2. The Deathless Man from Tiger’s Wife by Téa Obreht.  My book club recently read this 2011 magical realist novel.  The deathless man is this guy who shows up from time to time and basically fulfills the function of Brad Pitt’s character in Meet Joe Black, without the social awkwardness.  I fell in love with him early in the novel, when he was described as having large eyes, a feature I find very attractive.  (For a visual, look up a picture of JJ Feild RIGHT NOW.)  He continued to win me with his polite, calm, and occasionally gently sardonic manner, and then he totally stole my heart near the end when he ordered this fantastically sumptuous meal at a hotel in order to make a dying waiter happy, but clearly enjoyed it for what it was, not just for the good deed angle.  I like a man who likes to eat good food.

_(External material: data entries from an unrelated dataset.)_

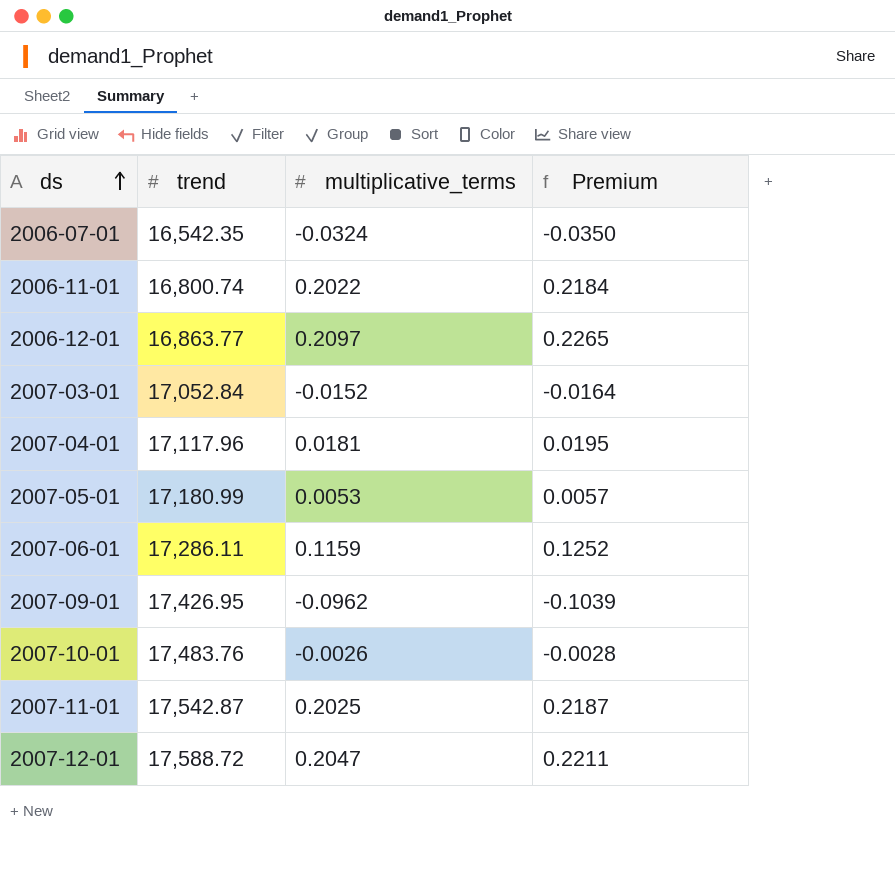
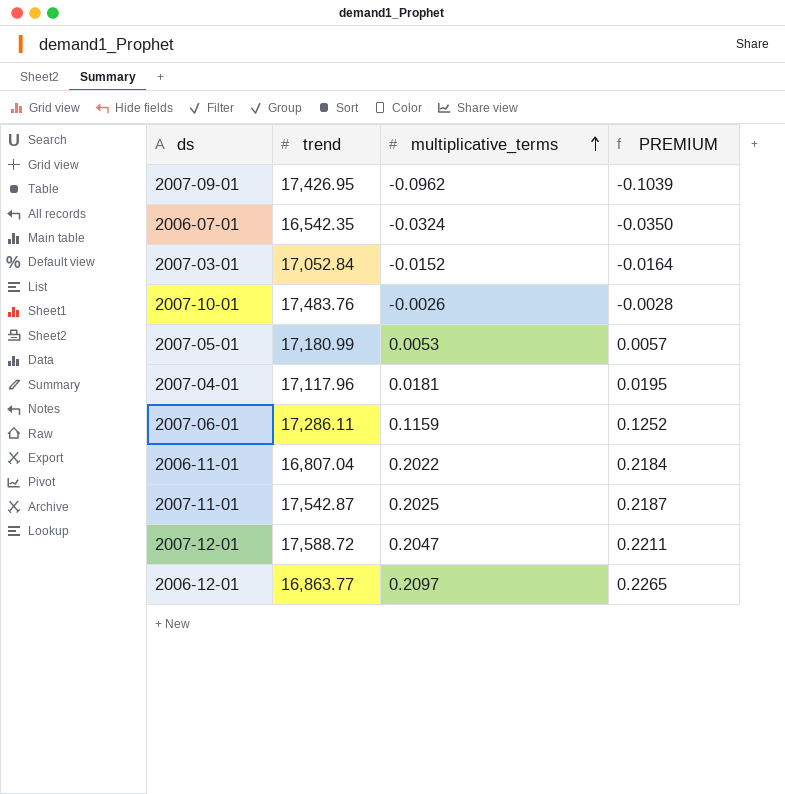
row order: ds ascending -> multiplicative_terms ascending
column name: Premium -> PREMIUM
2006-11-01 | trend: 16,800.74 -> 16,807.04

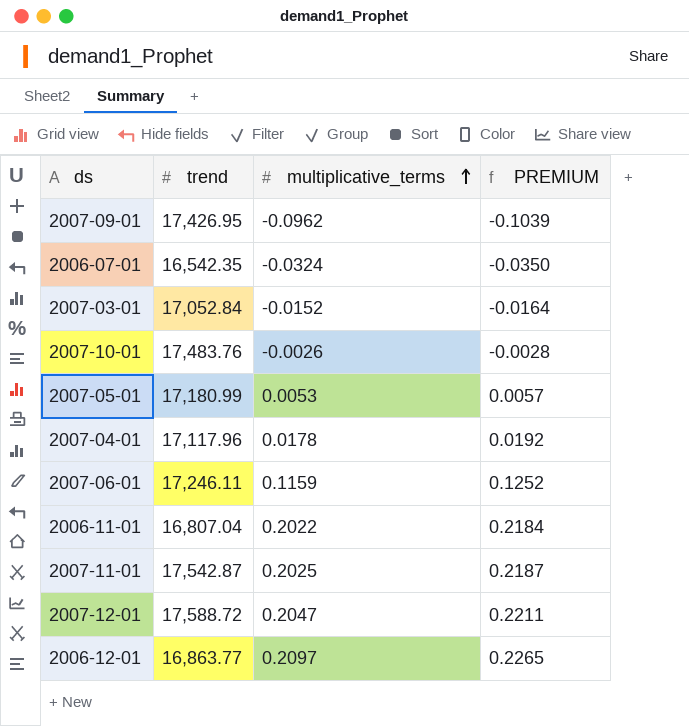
2007-04-01 | multiplicative_terms: 0.0181 -> 0.0178
2007-04-01 | PREMIUM: 0.0195 -> 0.0192
2007-06-01 | trend: 17,286.11 -> 17,246.11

3. Sydney Carton from A Tale of Two Cities.  I guess it’s a cliché to fall in love with the guy who says, “It is a far, far better thing that I do than I have ever done.”  If so, I’m happy to be a cliché.  This is our current book club selection, and I’m about 100 pages in and remembering how much I love this man who sacrifices himself (in so many ways throughout the novel, not just at the end) without being an insufferable martyr, who is bitter without being cruel, and who loves long and hopelessly without being a sentimental sap.*  I’ve long noticed a similarity in stories between Sydney Carton and Severus Snape, but Carton is a more pleasant character because he doesn’t take himself so seriously.  (Note that this is a theme for me.)

While we’re on this topic: There hasn’t been a good Tale of Two Cities movie in a long time, so I’m taking suggestions for two actors who look similar enough to play Sydney Carton and Charles Darnay.  You can’t have the same actor play them, because then you’d have this weird fantasy doppelganger thing, which would take the focus off what’s really going on.  Please leave me your suggestions, along with your own literary crushes, in the comments.

*Which he could have easily become if Dickens hadn’t restrained himself.  I love Charles Dickens very much, but I’m willing to admit that he sometimes warms my heart so much I want to throw up.